Clock sweep buffer acquisition currently looks like this:
loop:
tick();
spinlock();
in use? goto loop
usage_count > 0? yes: decrement, goto loop
return buffer;

Proposed buffer acquisition would look like:
loop:
tick();
victim < last_victim? yes: atomic re-fetch completePasses (see below)
usage_count > completePasses? yes: goto loop
try_spinlock(); no lock? goto loop
usage_count > completePasses? yes: goto loop
in use? goto loop
return buffer;

(try_spinlock is an adorned TAS() as a opposed to a full spin).  Usage
count is double checked after lock acquisition in case the local copy
is stale.

Bad stuff:
1. Complexity. Is it worth it?  Calculating proper 'usage_count'
distance in the face of two rotating numbers requires some clever
coding.

2. Unfortunately, since we've (for very good reasons) got a clock
sweep that can be concurrently engaged by many actors, it's no longer
safe to assume that completePasses can be safely examined outside of
the sweep loop but must intead be checked with every tick.  Doing this
with another atomic read would defeat the entire purpose of the patch,
but perhaps we can check it based on a heuristic: it's examined when
victim is less than the last_seen victim (which is locally saved off).

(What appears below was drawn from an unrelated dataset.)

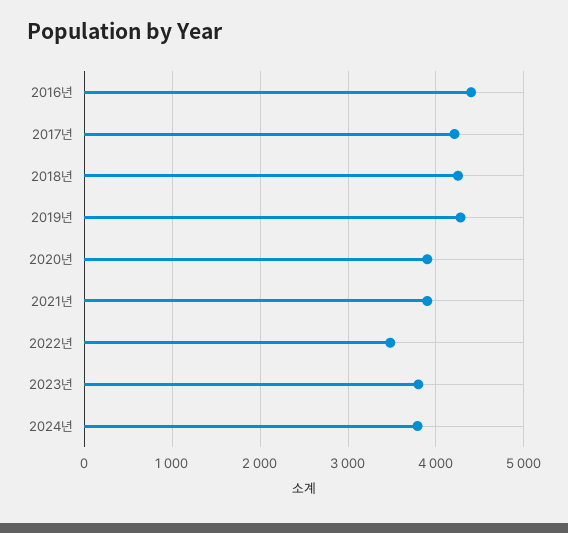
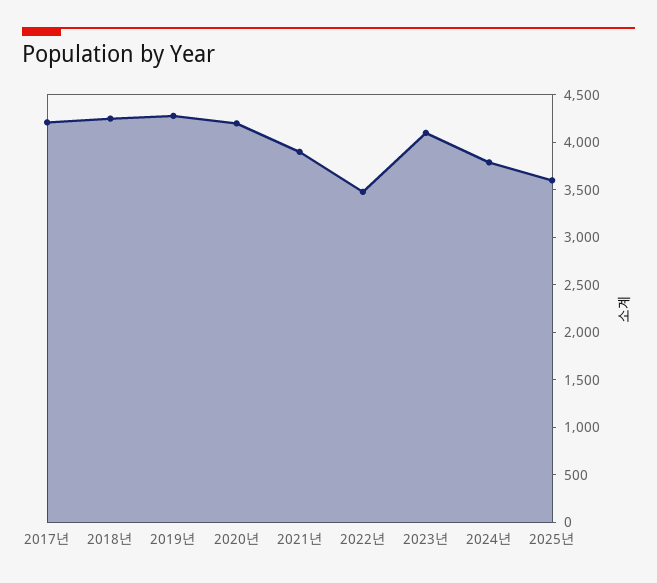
2016년: 4400 -> none
2020년: 3900 -> 4200
2023년: 3800 -> 4100
2025년: none -> 3600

...which would add up to a tiny (zero?) risk of misjudging
usage_distance.  The fallout, if it were to happen, would be to
possibly to return a buffer that would have a usage_count = 1 with the
old method.

3. Since proper usage_count, aka distance is managed by being relative
to completePasses, which slightly changes the semantics due to the
fact the entire buffer pool drop in terms of usage_count at once.  I'm
doubtful this matters though.

Just spitballing here -- wondering if the idea has legs.  I think this
should compatible with Robert's usage_count tweaking with flags FWICT.
I'm inclined to work up a POC patch unless this is unworkable for some
reason.  The payoff, for workloads with high sweep activity, would be
drastically reduced spinlock activity and associated cache line
stress.

merlin



Re: Reducing spinlock acquisition within clock sweep loop

От
Andres Freund
Дата:
On 2015-04-21 14:46:04 -0500, Merlin Moncure wrote:
> The main sources of contention, buffer_strategy_lock, has been removed
> FWICT via 5d7962c6 and d72731a7.  However, during the sweep each tick
> locks the buffer header via spinlock in order to to adjust
> usage_count.

FWIW, I think the best approach to achieve this is to make most buffer
header manipulations lockless. It's not trivial but quite possible. I'd
a very rough POC a while back ([1]); that only degenerated to something
spinning for a couple edge cases (!BM_VALID || BM_PIN_COUNT_WAITER
IIRC).  That'd not necessarily reduce the number of atomic ops, but
making things lockless makes does away with the problem of sleeping
while holding a spinlock etc.

The primary use case for that is less the clock sweep than things index
root pages and small lookup pages. I've seen several times that the
spinlock can really hurt there.


I do believe that we can't continue with our current clock sweep
approach for much longer. It's already extremely expensive and even if
we fix some of the most glaring problems (as discussed nearby atm), it's
still a horribly cache/runtime inefficient way to do things in many
workloads.

> Right now usage_count ranges across a small number (currently 0-5),
> incrementing upon allocation and decrementing on sweep.  Because of
> this, each tick of the clock sweep spinlocks the buffer in preparation
> of A. the buffer being returned or B. the buffer having a non zero
> usage count so that it can be safely decremented.   B is potential
> optimization fruit, I think.

> The idea:
> Instead, why not let usage_count rotate around on it's own in a
> clock-like fashion?  the idea is that, instead of defining usage count
> as a fixed offset from zero, it is based on the number of times the
> buffer has been touched since the last sweep.  In other words, each
> time the buffer clock crosses midnight, 'usage count' for the whole
> pool drops by one, implicitly. Each time a buffer is touched, it's
> usage_count is set to 'completePasses' + 1, but, just like today, is
> never allowed to increment past completePasses + 5.  So, what used to
> be usage_count becomes defined as the distance between the usage_count
> and completePasses.
>
> Because of usage_count tracking rotation, calculating what used to be
> usage_count requires a bit of logic to arrive at the right number as
> rotation happens.  I'm pretty sure all the rotation edge cases can be
> handled but I'm glossing over them for now.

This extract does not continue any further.